Con el antecedente del 1-O, la frustración experimentada por los patriotas el día 27, alentada por la rebeldía del huido Puigdemont y de su vicario Torra, se convertía en un capital de odio susceptible de ser utilizado al llegar el momento. Este era obvio, dada la previsión de una sentencia condenatoria para los dirigentes del 27-O. Su anunció sería el detonador, desencadenante automático de la explosión. Solo faltaba esperar y preparar. Todo quedó claro, aunque luego los comentaristas se olvidaran del episodio, cuando un comando de los CDR fue detenido con material para preparar atentados terroristas. Nada de condenarles desde la Generalitat. El culpable era el Estado, con su represión. Esta falaz inversión de responsabilidades por Torra y el independentismo sigue hoy vigente.
De acuerdo con lo anterior, la ficción independentista consiste en que lo sucedido es resultado de dos dinámicas dispares. De un lado, la grandiosa movilización democrática del pueblo catalán, siempre cívica y pacífica, como le corresponde. De otro, la minoría de incontrolados, quien sabe de donde vendrán, que se insertan entre los airados jóvenes catalanes y desatan la nunca así llamada guerrilla urbana. Y que nadie mencione a los CDR. El nivel trágico que alcanza la asonada no preocupa a la Generalitat, o por lo menos a su presidente, con una distribución de papeles entre él, enrocado en el rechazo a la condena de quienes lanzaron y protagonizaron la violencia urbana , y su consejero del Interior, que respalda a esos mismos mossos a quienes Torra va a expedientar por cumplir con su deber (y llegado a este punto Buch calla). No faltaron apoyos externos, como el de Podemos, un partido de tres pisos y tres discursos, con Asens culpando a la policía como gasolina incendiaria, mientras Colau se lamenta y Pablo va de hombre bueno.
Resultó perfecta la distribución de papeles en la combinatoria prevista de masas pacíficas y grandes grupos de asalto tras el estupendo golpe de efecto inicial del aeropuerto. La guerrilla urbana se encargó del ataque a fondo contra mossos y policías, mirando a Europa: Cataluña insurgente. Las grandes manifestaciones del viernes, civismo puro, como si las batallas nocturnas fueran algo ajeno al plan de conjunto. Para dorar la píldora, cordones de jóvenes independentitas se exhiben como protección o desfilan con móviles encendidos.

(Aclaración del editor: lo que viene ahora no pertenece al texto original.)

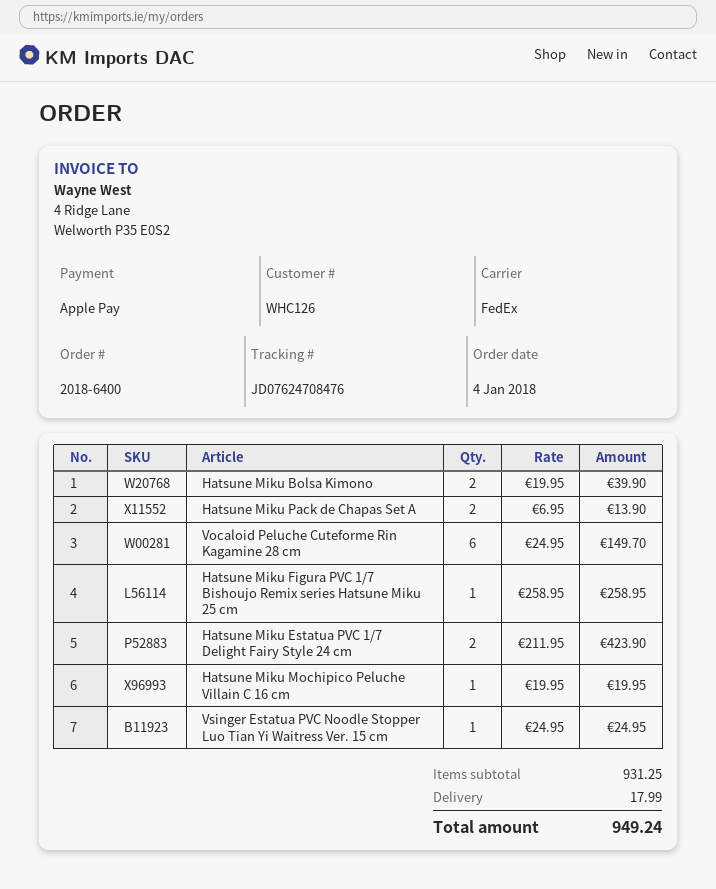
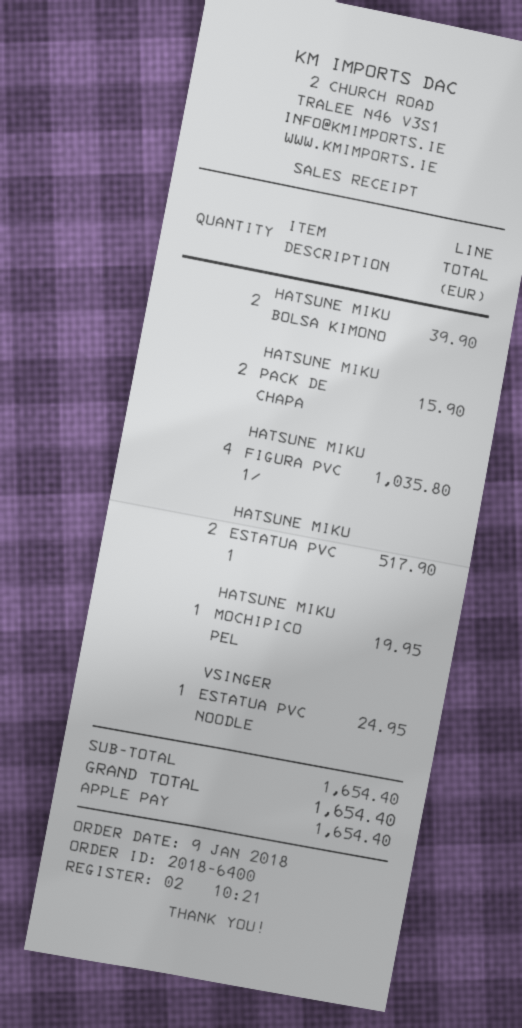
order date: 2018-01-04 -> 2018-01-09
Hatsune Miku Pack de Chapas Set A: 2 for 13.90 -> 2 for 15.90
Vocaloid Peluche Cuteforme Rin Kagamine 28 cm: 6 for 149.70 -> none
Hatsune Miku Figura PVC 1/7 Bishoujo Remix series Hatsune Miku 25 cm: 1 for 258.95 -> 4 for 1035.80
Hatsune Miku Estatua PVC 1/7 Delight Fairy Style 24 cm: 2 for 423.90 -> 2 for 517.90
subtotal: 931.25 -> 1654.40
shipping: 17.99 -> none
total: 949.24 -> 1654.40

Ante la táctica de Torra, negándose a condenar la acción de aquellos a quienes impulsara a la lucha, Pedro Sánchez exigió tal condena como paso previo para dialogar. No hay democracia sin diálogo, claman entonces a unísono Torra y Pablo Iglesias primero, y luego un amplio coro. Olvidan que hay menos democracia con las calles en llamas, en una revuelta de composición plural, pero de protagonismo definido: los CDR, brazo armado del independentismo. Nadie se detiene en el enlace establecido por Sánchez entre diálogo y condena. Para el Foment del Treball ya vendrá el tiempo de establecer responsabilidades. Ahora, insiste el frente patronal, es tiempo de diálogo. Como antes en Euskadi respecto de ETA, surge la asociación cívica que propone la amnesia reparadora. Simplemente parlem.
Lo puso de relieve Javier Zarzalejos: a mayores incendios, más llamadas al diálogo, más legitimación de la violencia. Con ello el diálogo desde la Constitución de Sánchez queda cortocircuitado. Lo expresa Junqueras: métanse el indulto donde les quepa. Es una ceguera voluntaria ante las estrategias fundadas sobre la violencia, ya conocida en la Europa de entreguerras y con resultados también conocidos. La Semana de Fuego alcanzó sus objetivos.